Clustering-based Multitasking Deep Neural Network for Solar Photovoltaics Power Generation Prediction

Hui Song,Zheng Miao,Ali Babalhavaeji,Saman Mehrnia,Mahdi Jalili,Xinghuo Yu
2024-05-14
Abstract:The increasing installation of Photovoltaics (PV) cells leads to more generation of renewable energy sources (RES), but results in increased uncertainties of energy scheduling. Predicting PV power generation is important for energy management and dispatch optimization in smart grid. However, the PV power generation data is often collected across different types of customers (e.g., residential, agricultural, industrial, and commercial) while the customer information is always de-identified. This often results in a forecasting model trained with all PV power generation data, allowing the predictor to learn various patterns through intra-model self-learning, instead of constructing a separate predictor for each customer type. In this paper, we propose a clustering-based multitasking deep neural network (CM-DNN) framework for PV power generation prediction. K-means is applied to cluster the data into different customer types. For each type, a deep neural network (DNN) is employed and trained until the accuracy cannot be improved. Subsequently, for a specified customer type (i.e., the target task), inter-model knowledge transfer is conducted to enhance its training accuracy. During this process, source task selection is designed to choose the optimal subset of tasks (excluding the target customer), and each selected source task uses a coefficient to determine the amount of DNN model knowledge (weights and biases) transferred to the aimed prediction task. The proposed CM-DNN is tested on a real-world PV power generation dataset and its superiority is demonstrated by comparing the prediction performance on training the dataset with a single model without clustering.
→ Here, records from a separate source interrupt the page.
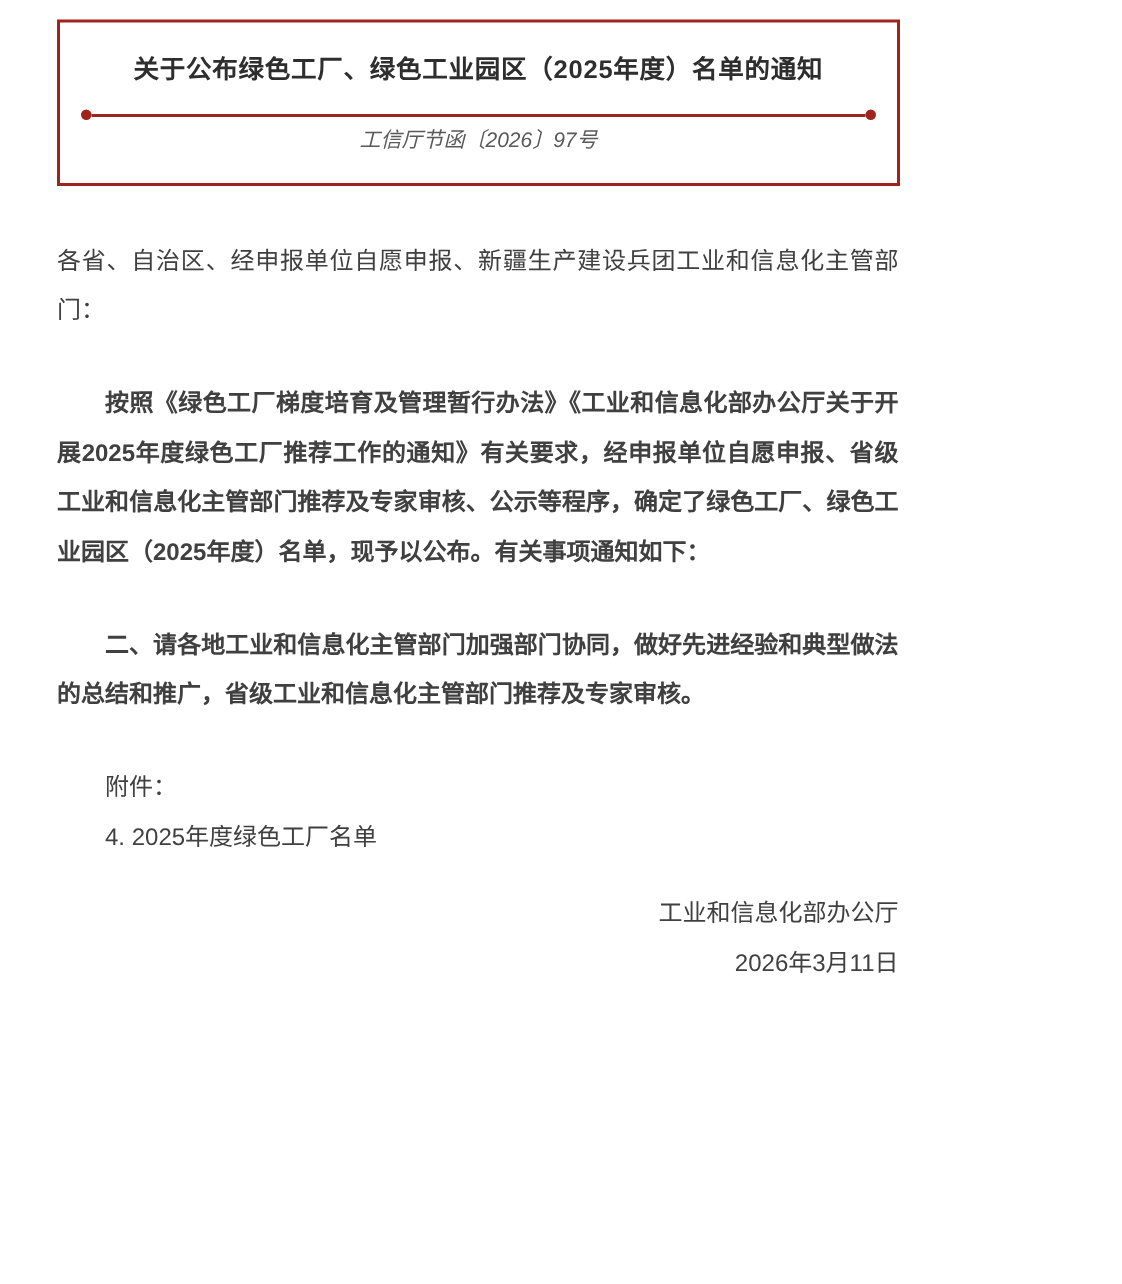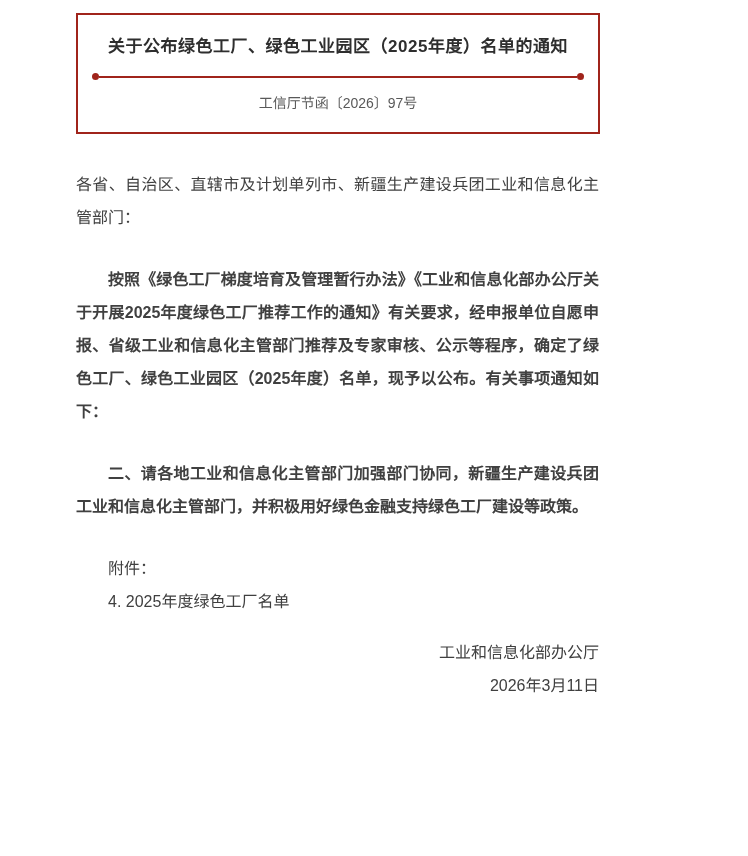"关于公布绿色工厂、绿色工业园区（2025年度）名单的通知" .page { padding-left: 38px -> none }
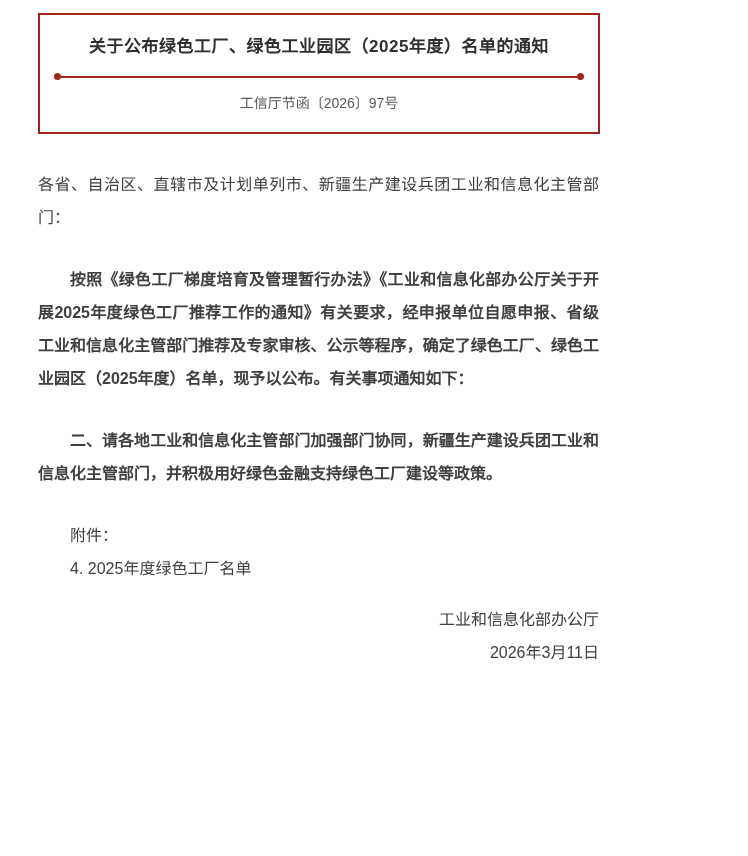"工信厅节函〔2026〕97号" .doc-number { font-style: none -> italic; margin-top: 14px -> 4px }
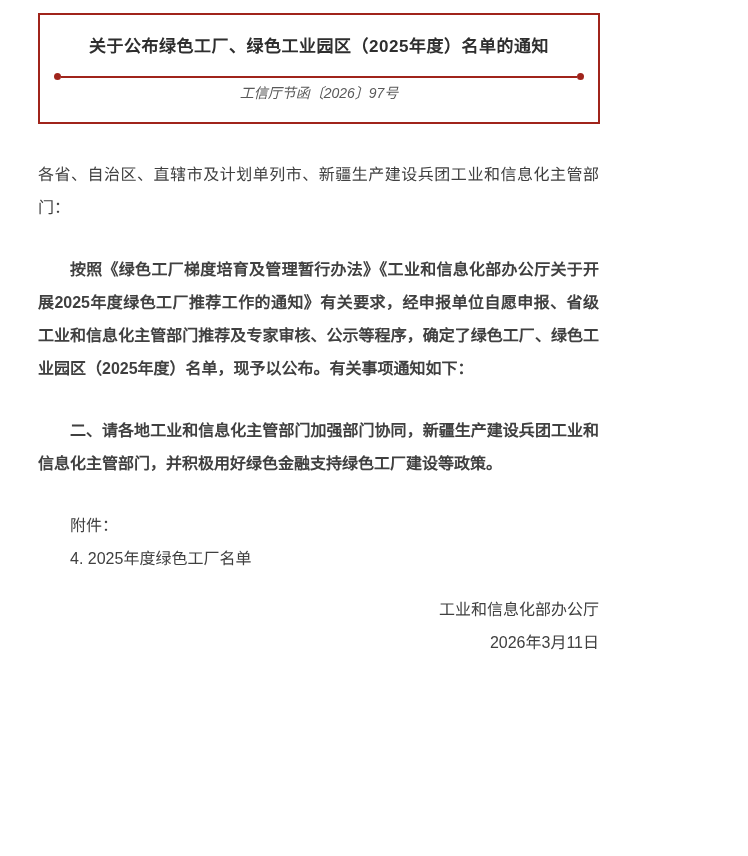"各省、自治区、直辖市及计划单列市、新疆生产建设兵团工业和信息化主管部门：" p { text: 直辖市及计划单列市 -> 经申报单位自愿申报 }
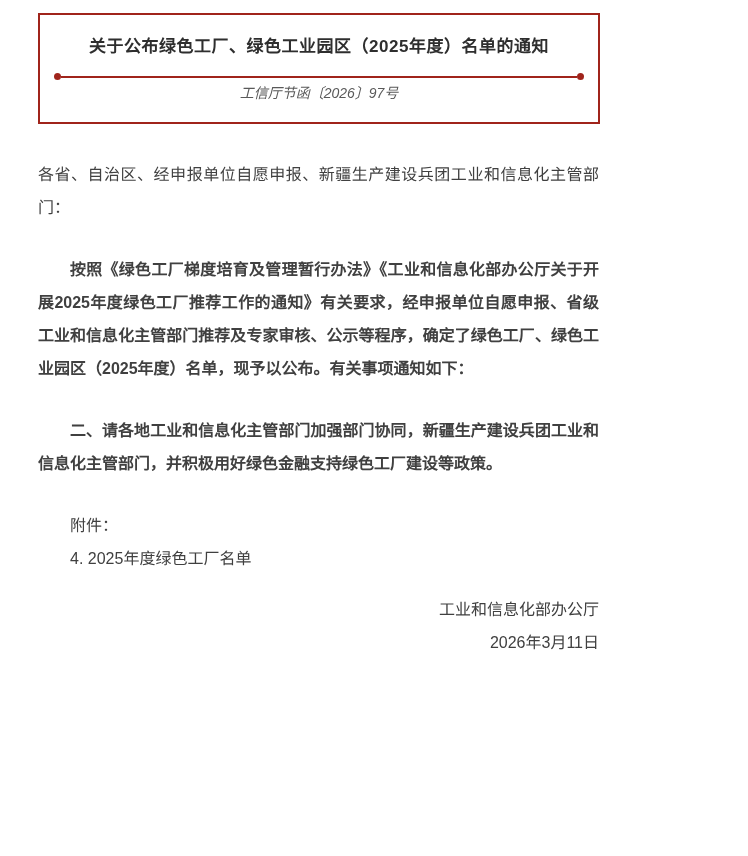"二、请各地工业和信息化主管部门加强部门协同，新疆生产建设兵团工业和信息化主管部门" p.para-indent { text: 新疆生产建设兵团工业和信息化主管部门，并积极用好绿色金融支持绿色工厂建设等政策 -> 做好先进经验和典型做法的总结和推广，省级工业和信息化主管部门推荐及专家审核 }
Machine Learning,Artificial Intelligence
What problem does this paper attempt to address?
The problem that this paper attempts to solve is the uncertainty in photovoltaic (PV) power generation prediction. With the increase in the installation of photovoltaic cells, although the generation of renewable energy has increased, this has also led to an increase in uncertainty in energy scheduling. Accurate prediction of PV power generation is crucial for energy management and scheduling optimization in smart grids. However, PV power data are usually collected from different types of customers (such as residential, agricultural, industrial, and commercial), and the type information of these customers is usually anonymous. This results in a prediction model needing to handle all PV power data instead of building separate predictors for each customer type. To solve this problem, the authors propose a clustering - based multi - task deep neural network framework (CM - DNN) for PV power generation prediction. Specifically: 1. **Data Clustering**: Use the K - means algorithm to cluster the data into different customer types. 2. **Deep Neural Network Training**: Train a deep neural network (DNN) for each customer type until the prediction accuracy can no longer be improved. 3. **Cross - model Knowledge Transfer**: Conduct cross - model knowledge transfer between the trained models to enhance the training accuracy of the target task. The specific method is to select the optimal subset of source tasks and assign a coefficient to each selected source task to determine the amount of DNN model knowledge (weights and biases) to be transferred. 4. **Optimization Algorithm**: Use the particle swarm optimization (PSO) algorithm to find the optimal subset of source tasks and related coefficients. Through this method, the CM - DNN framework aims to improve the accuracy of PV power generation prediction, especially on data of different customer types. The paper verifies the effectiveness of CM - DNN by comparing it with several popular time - series prediction models (such as RNN, 1DCNN, LSTM, and GRU). The experimental results show that the prediction performance of CM - DNN on residential, agricultural, industrial, and commercial datasets is better than that of other models.